[Screenshot and code edit data]

···

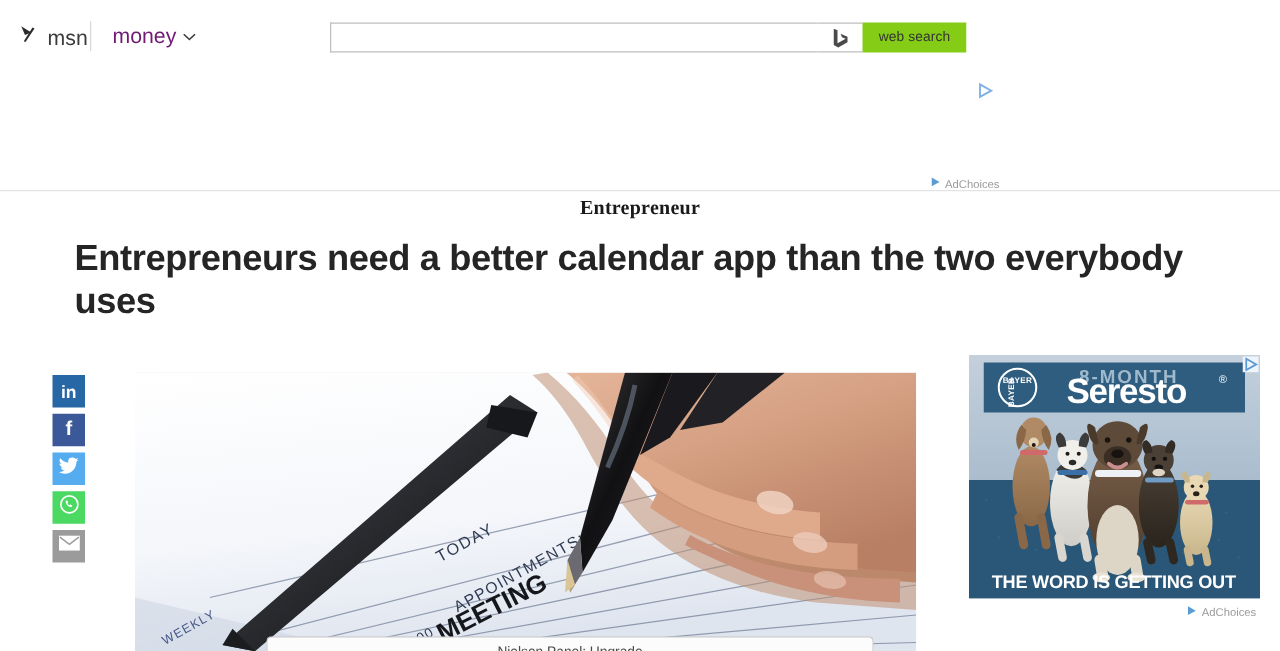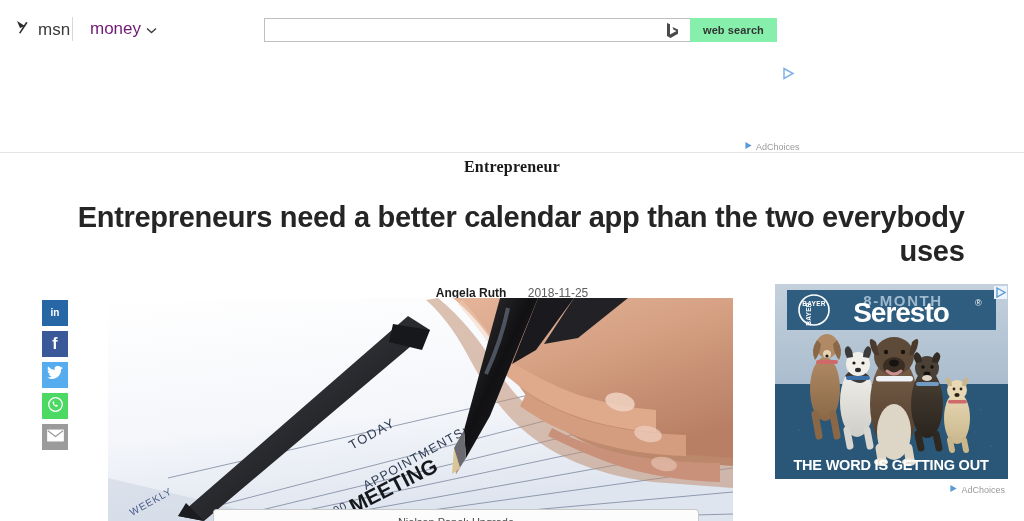"web search" .websearch-btn { background: #86efac -> #84cc16; font-weight: bold -> normal }
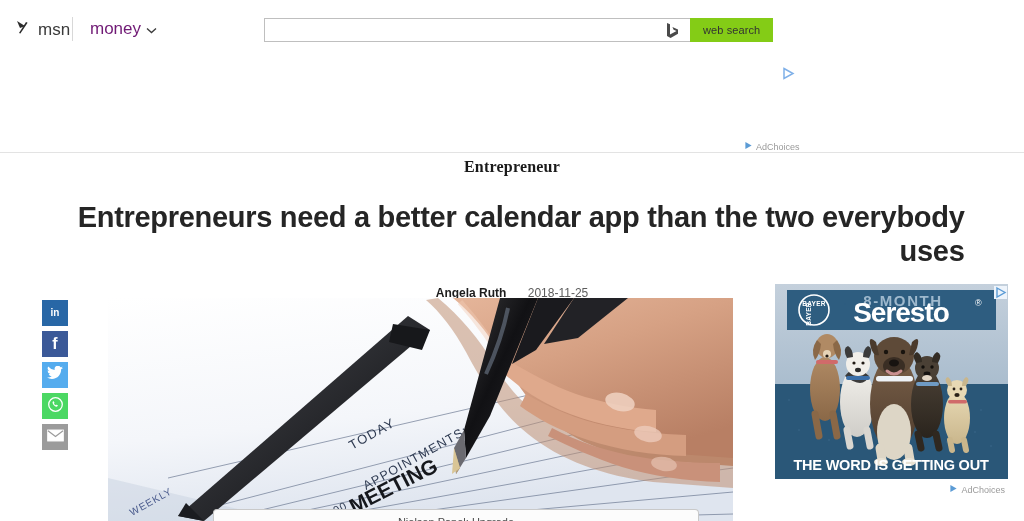"Entrepreneurs need a better calendar" .headline { margin: 24px auto 0 -> 14px auto 0; text-align: right -> left }
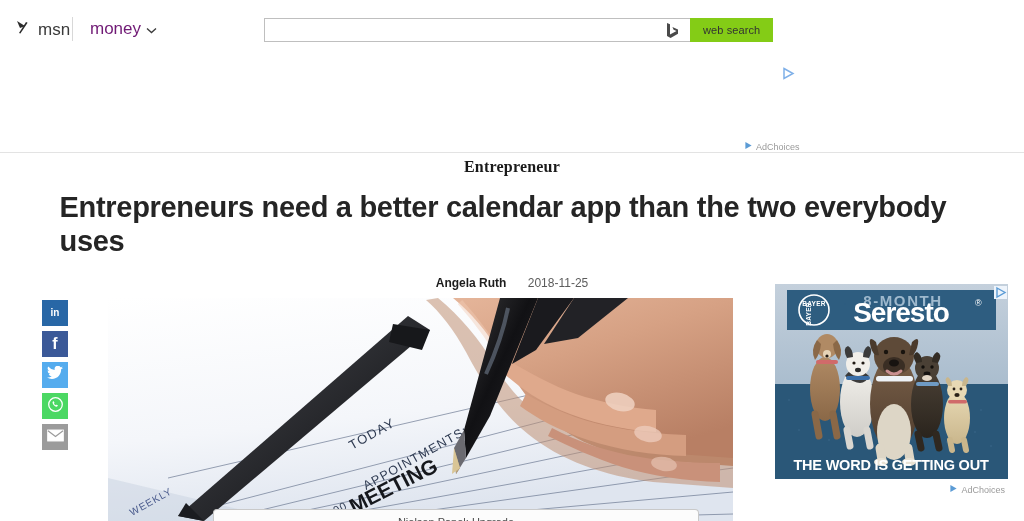"Angela Ruth 2018-11-25" div.byline { html: <div> <span>Angela Ruth</span> <span>2018-11-25</span> </div> -> none }
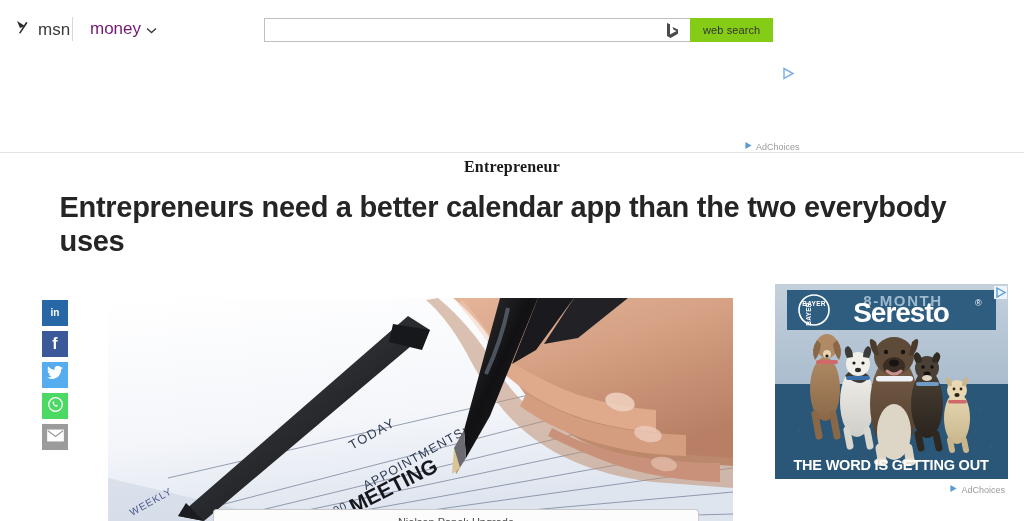"in" .share-glyph { font-size: 10px -> 14px }
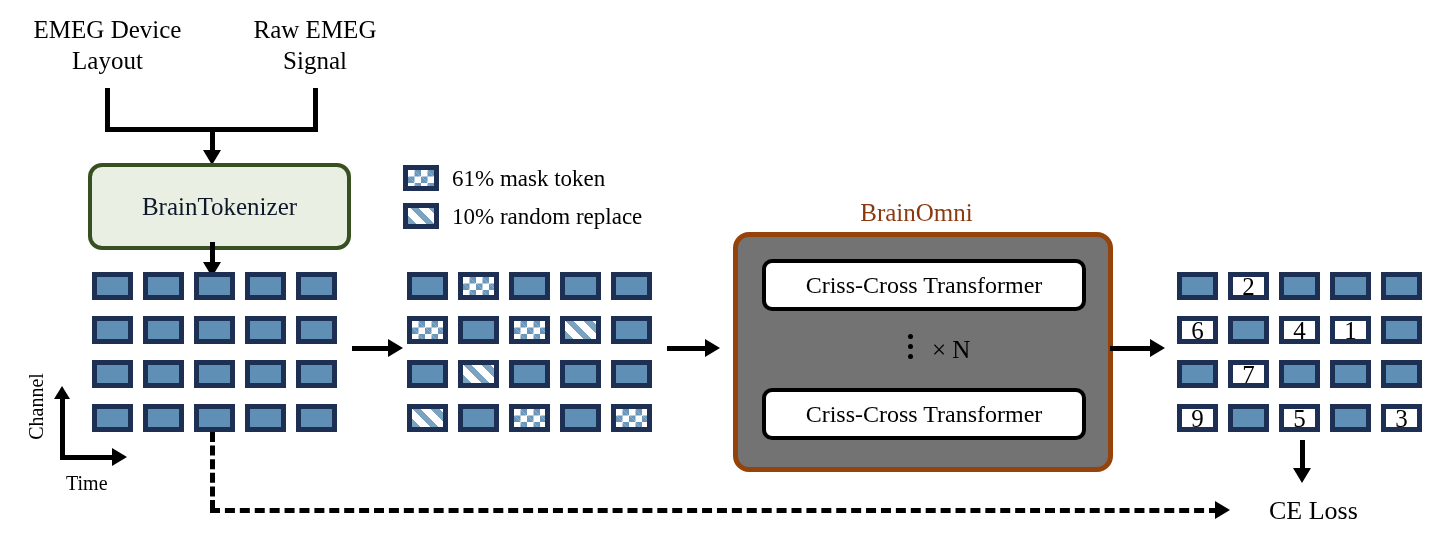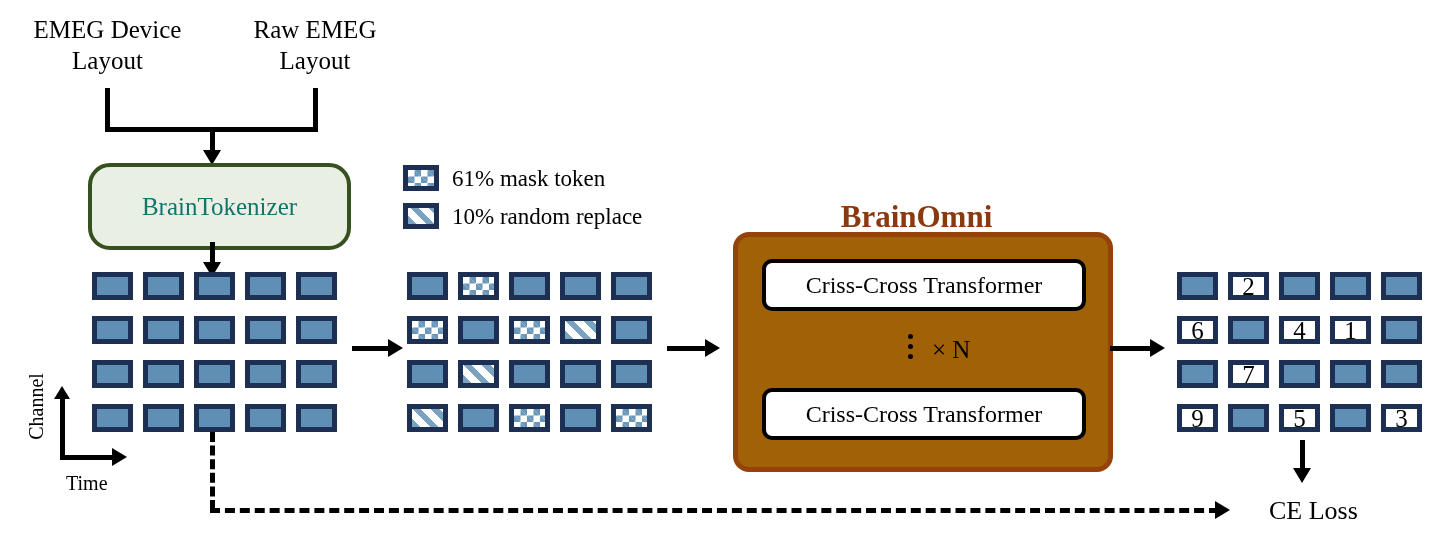"Raw EMEG" div.abs { text: Layout -> Signal }
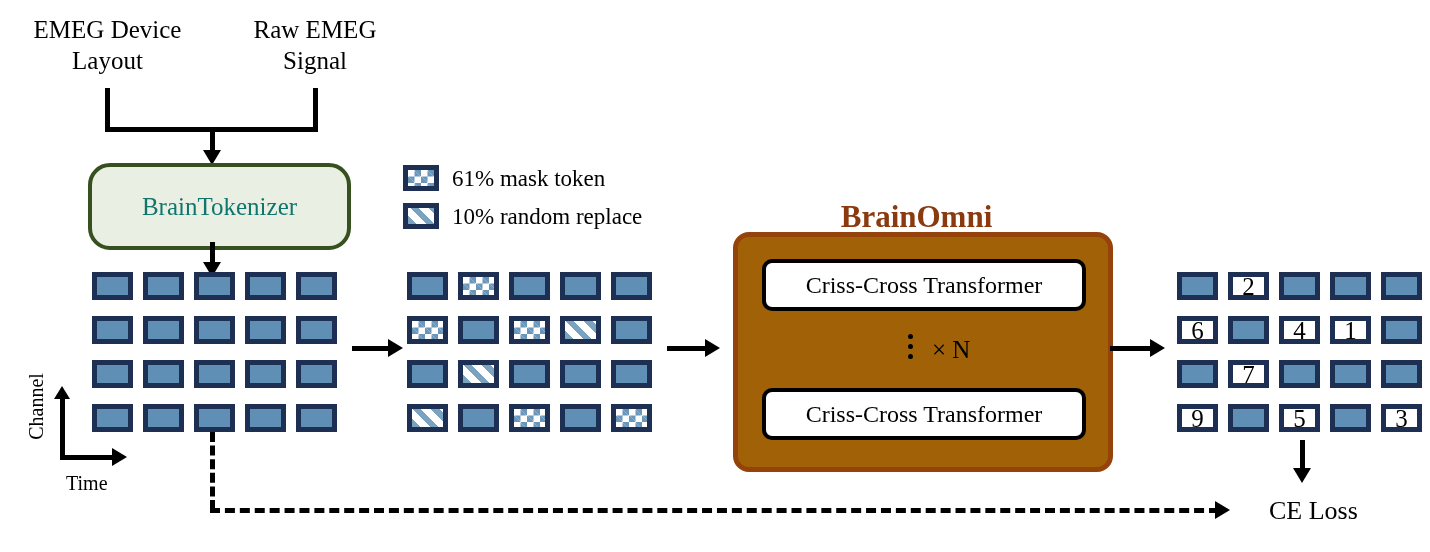"BrainTokenizer" .tokenizer { border-radius: 22px -> 14px; color: #0f766e -> #0f172a }
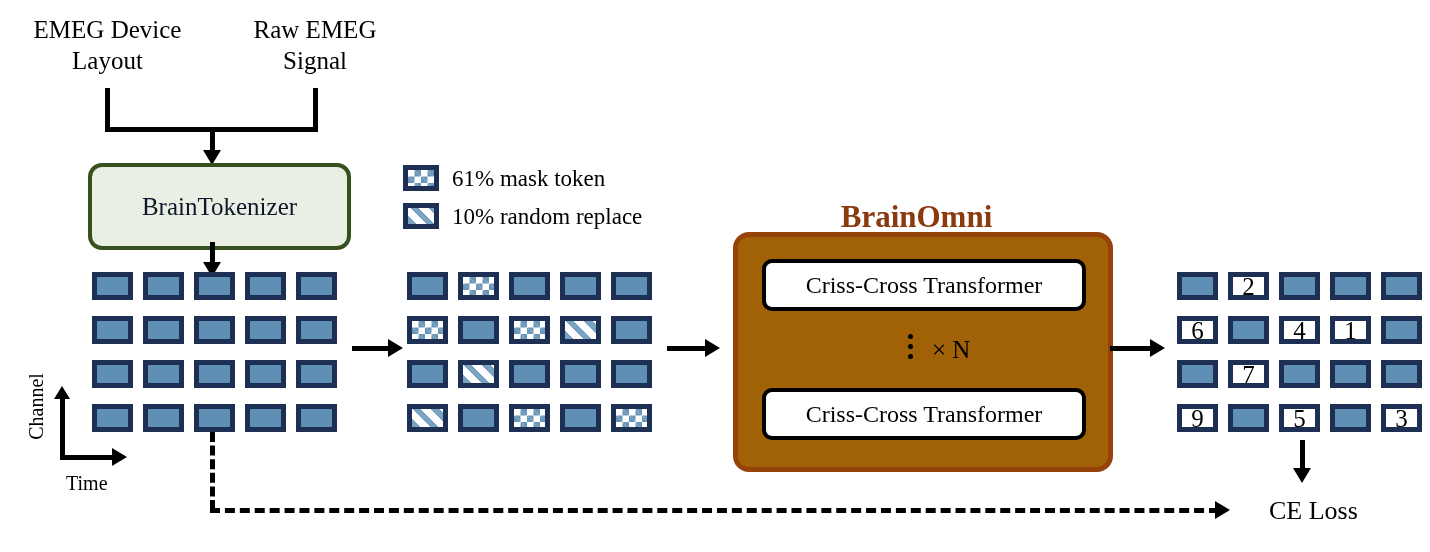"BrainOmni" .omni-title { font-size: 31px -> 25px; font-weight: bold -> normal }
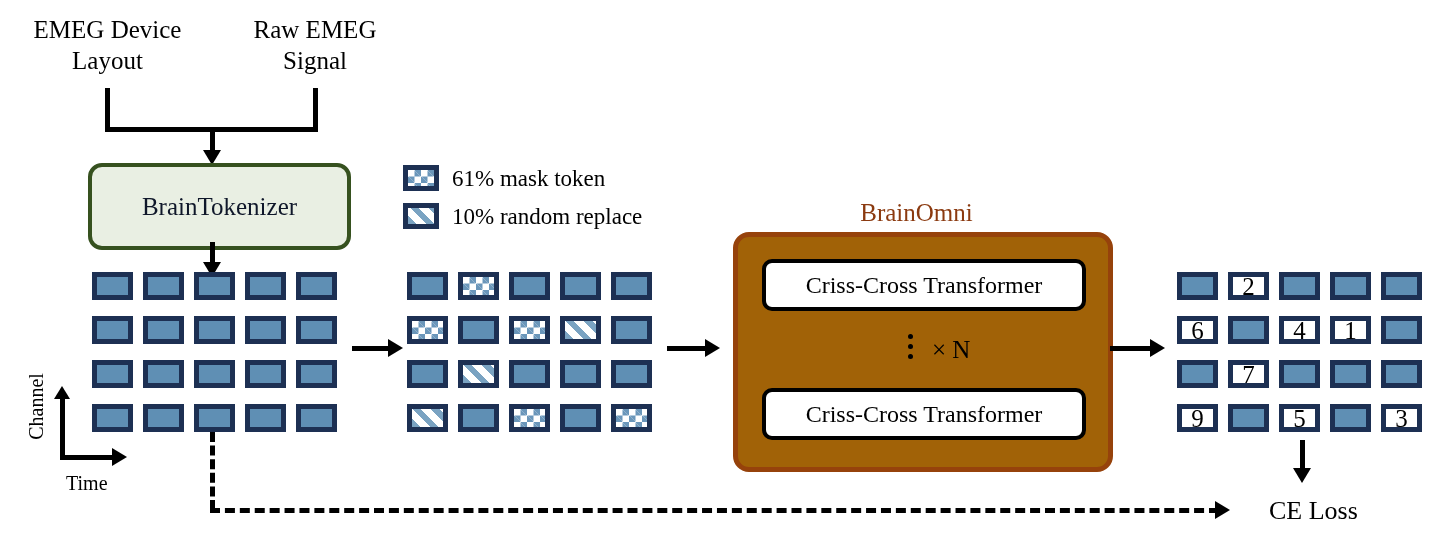"Criss-Cross Transformer" .omni-box { background: #a16207 -> #737373 }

···

TASK TO COMPLETE:
Quote every record above exactly, leaving out any pictures.

TASK RESULT:
"web search" .websearch-btn { background: #86efac -> #84cc16; font-weight: bold -> normal }
"Entrepreneurs need a better calendar" .headline { margin: 24px auto 0 -> 14px auto 0; text-align: right -> left }
"Angela Ruth 2018-11-25" div.byline { html: <div> <span>Angela Ruth</span> <span>2018-11-25</span> </div> -> none }
"in" .share-glyph { font-size: 10px -> 14px }
"Raw EMEG" div.abs { text: Layout -> Signal }
"BrainTokenizer" .tokenizer { border-radius: 22px -> 14px; color: #0f766e -> #0f172a }
"BrainOmni" .omni-title { font-size: 31px -> 25px; font-weight: bold -> normal }
"Criss-Cross Transformer" .omni-box { background: #a16207 -> #737373 }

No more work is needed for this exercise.